How on earth can we claim to be living in a
democratic polity when presidential aides forget or ignore the fact that the
President was put in office by the votes of the people? For if they knew
the principles of democracy, they would not be disrespectful to Nigerians who
happen to hold views divergent from those of government on how affairs of state
are to be handled. One would have thought that, by now, four years since 2015,
presidential aides would have grasped the difference between insolence and
competence.
One does not need to hold any brief for former
President Obasanjo to know that his concerns on this matter are
genuine. One only needs to read carefully the text of his
intervention. One need not be his friend or political ally to observe that
there are one-sided actions on the part of the government in matters of
security. Well-meaning Nigerians express concerns that herdsmen are
treated with kid gloves and allowed to get away with murder while some other
agitators are called terrorists, proscribed and gunned down. A
“technically defeated” Boko Haram continue to hold Leah Sharibu in captivity
while the federal government secured the release of her Muslim schoolmates and
the release of Zainab Aliyu and Ibrahim Abubakar from death row in Saudi
Arabia.
Obasanjo is pointing to an open secret, and
that is: there is a synergy between Boko Haram, herdsmen and ISIS. This
synergy, leading to a gradual implementation of the Islamisation agenda of
ISIS, is what is being referred to as “Fulanisation and Islamisation”. It
is about the imposition by ISIS of its own version of Islam. Whoever
opposes it, be that person Christian or Muslim or Fulani, is eliminated.
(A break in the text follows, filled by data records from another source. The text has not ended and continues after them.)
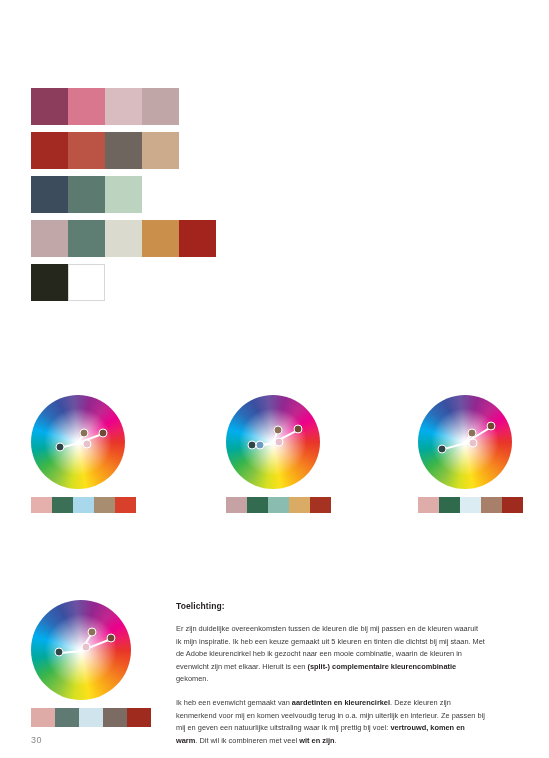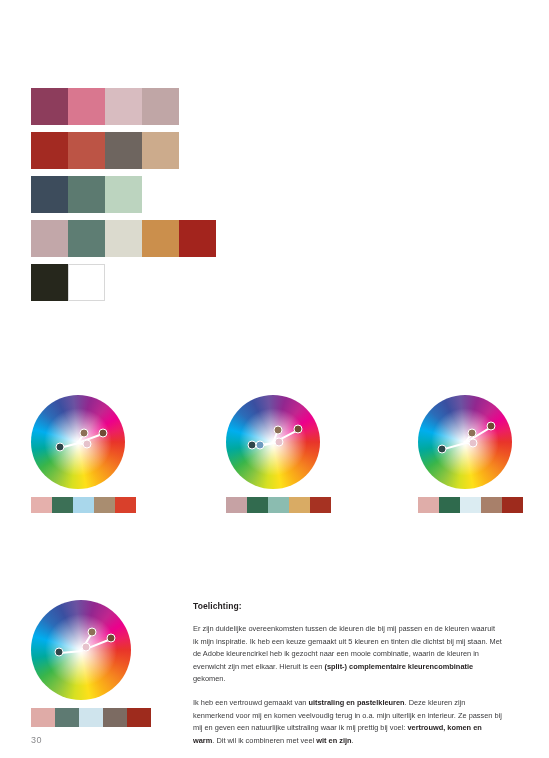--- a/index.html
+++ b/index.html
@@ -143,7 +143,7 @@
   
   .explain {
     position: absolute;
-    left: 193px;
+    left: 176px;
     top: 601px;
     width: 325px;
   }

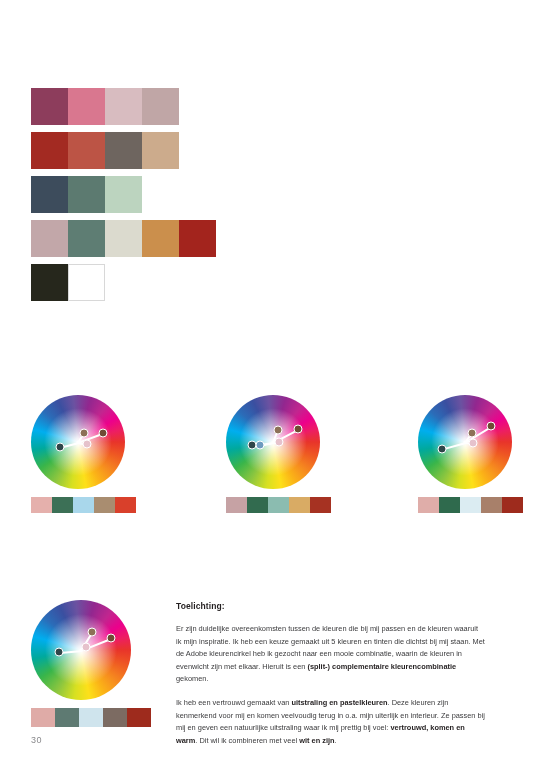--- a/index.html
+++ b/index.html
@@ -305,7 +305,7 @@
       <span>Er zijn duidelijke overeenkomsten tussen de kleuren die bij mij passen en de kleuren waaruit ik mijn inspiratie. Ik heb een keuze gemaakt uit 5 kleuren en tinten die dichtst bij mij staan. Met de Adobe kleurencirkel heb ik gezocht naar een mooie combinatie, waarin de kleuren in evenwicht zijn met elkaar. Hieruit is een </span><b>(split-) complementaire kleurencombinatie</b><span> gekomen.</span>
     </p>
     <p class="explain-par">
-      <span>Ik heb een vertrouwd gemaakt van </span><b>uitstraling en pastelkleuren</b><span>. Deze kleuren zijn kenmerkend voor mij en komen veelvoudig terug  in o.a. mijn uiterlijk en interieur. Ze passen bij mij en geven een natuurlijke uitstraling waar ik mij prettig bij voel: </span><b>vertrouwd, komen en warm</b><span>. Dit wil ik combineren met veel </span><b>wit en zijn</b><span>.</span>
+      <span>Ik heb een evenwicht gemaakt van </span><b>uitstraling en pastelkleuren</b><span>. Deze kleuren zijn kenmerkend voor mij en komen veelvoudig terug  in o.a. mijn uiterlijk en interieur. Ze passen bij mij en geven een natuurlijke uitstraling waar ik mij prettig bij voel: </span><b>vertrouwd, komen en warm</b><span>. Dit wil ik combineren met veel </span><b>wit en zijn</b><span>.</span>
     </p>
   </div>
 

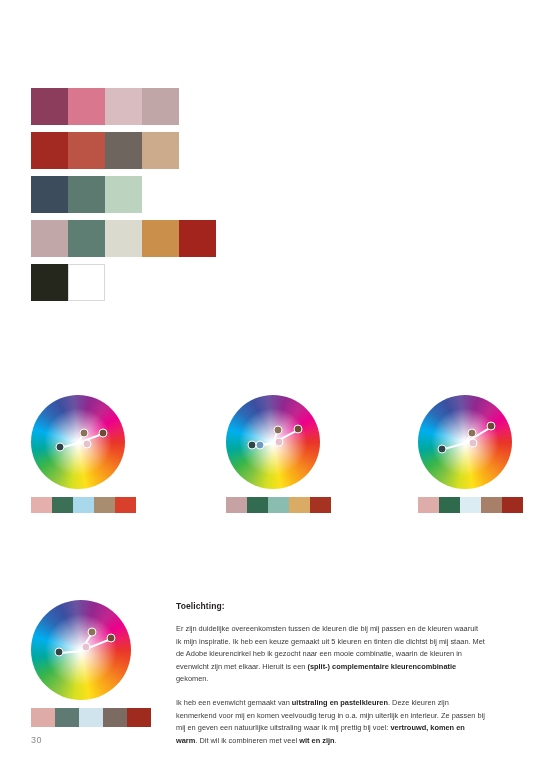--- a/index.html
+++ b/index.html
@@ -305,7 +305,7 @@
       <span>Er zijn duidelijke overeenkomsten tussen de kleuren die bij mij passen en de kleuren waaruit ik mijn inspiratie. Ik heb een keuze gemaakt uit 5 kleuren en tinten die dichtst bij mij staan. Met de Adobe kleurencirkel heb ik gezocht naar een mooie combinatie, waarin de kleuren in evenwicht zijn met elkaar. Hieruit is een </span><b>(split-) complementaire kleurencombinatie</b><span> gekomen.</span>
     </p>
     <p class="explain-par">
-      <span>Ik heb een evenwicht gemaakt van </span><b>uitstraling en pastelkleuren</b><span>. Deze kleuren zijn kenmerkend voor mij en komen veelvoudig terug  in o.a. mijn uiterlijk en interieur. Ze passen bij mij en geven een natuurlijke uitstraling waar ik mij prettig bij voel: </span><b>vertrouwd, komen en warm</b><span>. Dit wil ik combineren met veel </span><b>wit en zijn</b><span>.</span>
+      <span>Ik heb een evenwicht gemaakt van </span><b>aardetinten en kleurencirkel</b><span>. Deze kleuren zijn kenmerkend voor mij en komen veelvoudig terug  in o.a. mijn uiterlijk en interieur. Ze passen bij mij en geven een natuurlijke uitstraling waar ik mij prettig bij voel: </span><b>vertrouwd, komen en warm</b><span>. Dit wil ik combineren met veel </span><b>wit en zijn</b><span>.</span>
     </p>
   </div>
The security situation in Nigeria has become
worse than deplorable. Nigeria is being attacked. Is this how we all
will be watching while our country becomes more inhabitable than it has ever
been in her history? Is there leadership in this country? If so, what type of
leadership do we have?
It is the responsibility of the president and
his aides to address the situation in ways that are manifestly even-handed.
There are fears that some people have taken over this country. We are
held hostage on our land. This country is in the hands of invaders,
bandits, herdsmen and kidnappers. Nigeria is under attack. Will the President
and Commander in Chief show leadership?